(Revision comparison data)
....

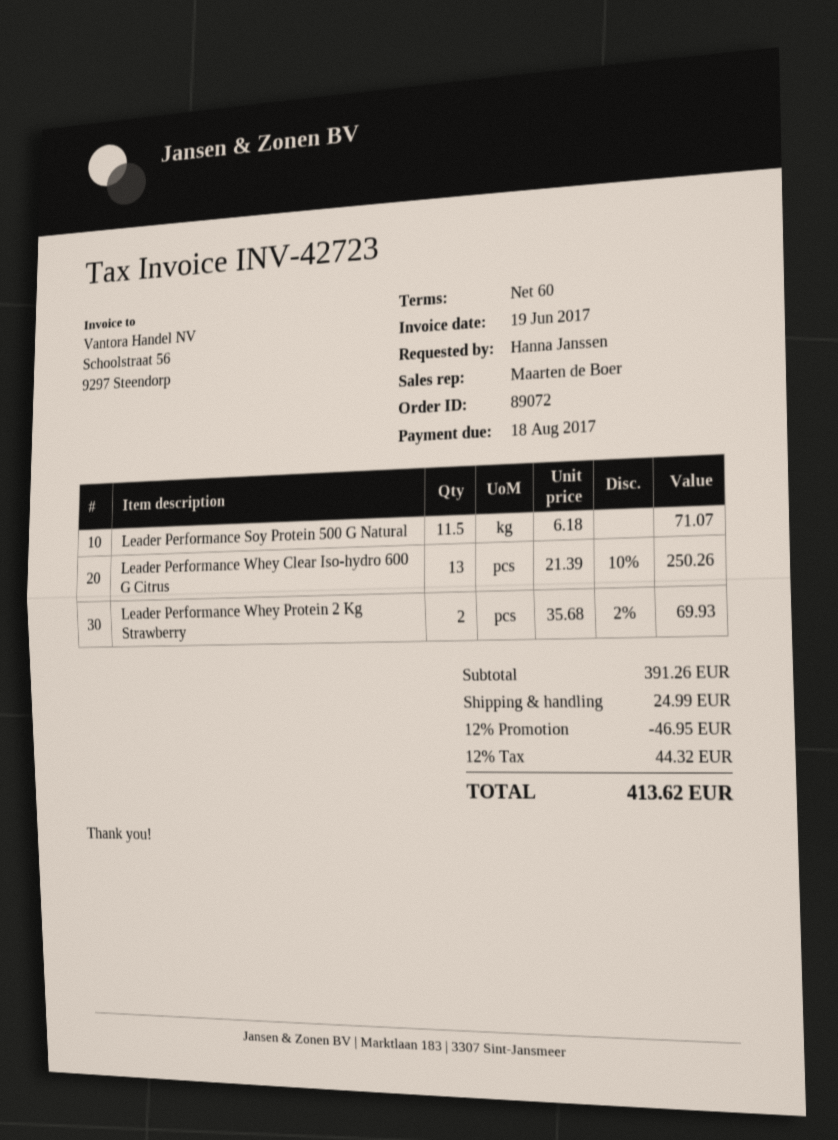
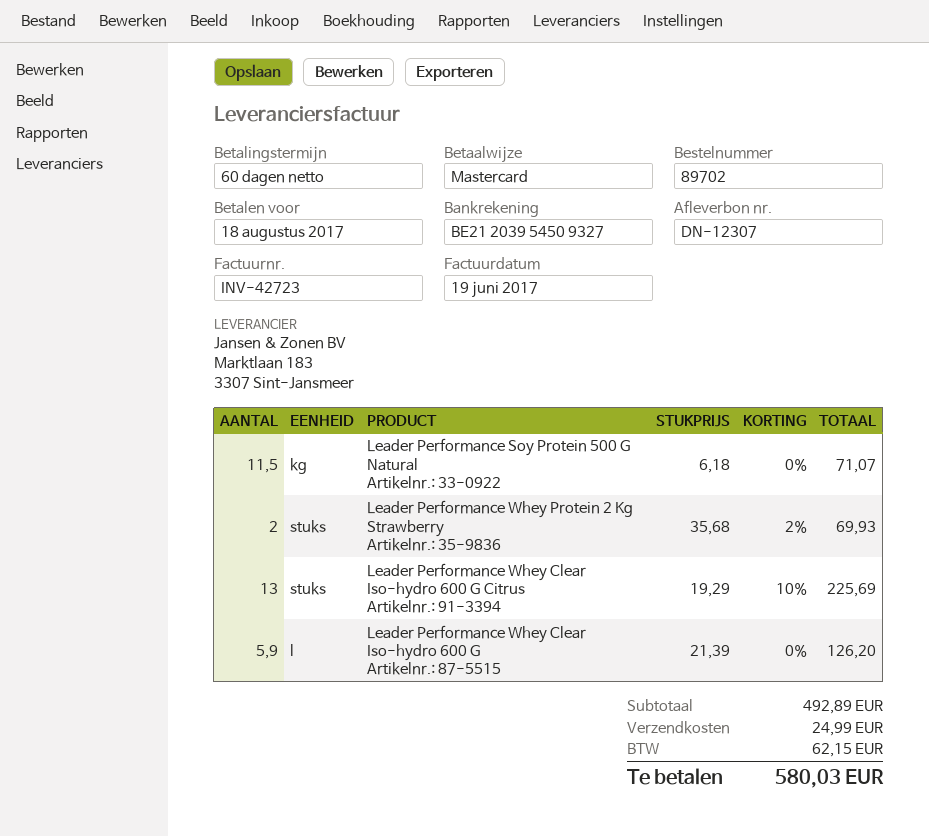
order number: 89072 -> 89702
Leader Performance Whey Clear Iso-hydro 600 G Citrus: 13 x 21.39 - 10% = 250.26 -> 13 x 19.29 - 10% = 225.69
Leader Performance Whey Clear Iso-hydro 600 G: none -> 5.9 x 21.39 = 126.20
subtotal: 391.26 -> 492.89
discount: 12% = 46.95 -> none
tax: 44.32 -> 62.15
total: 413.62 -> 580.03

....

> [EXERCISE]:
Write out every line, unchanged, from the one containing "Leader Performance Whey Clear Iso-hydro 600 G: none" through the closing line of the data.

> [PROBLEM SOLUTION]:
Leader Performance Whey Clear Iso-hydro 600 G: none -> 5.9 x 21.39 = 126.20
subtotal: 391.26 -> 492.89
discount: 12% = 46.95 -> none
tax: 44.32 -> 62.15
total: 413.62 -> 580.03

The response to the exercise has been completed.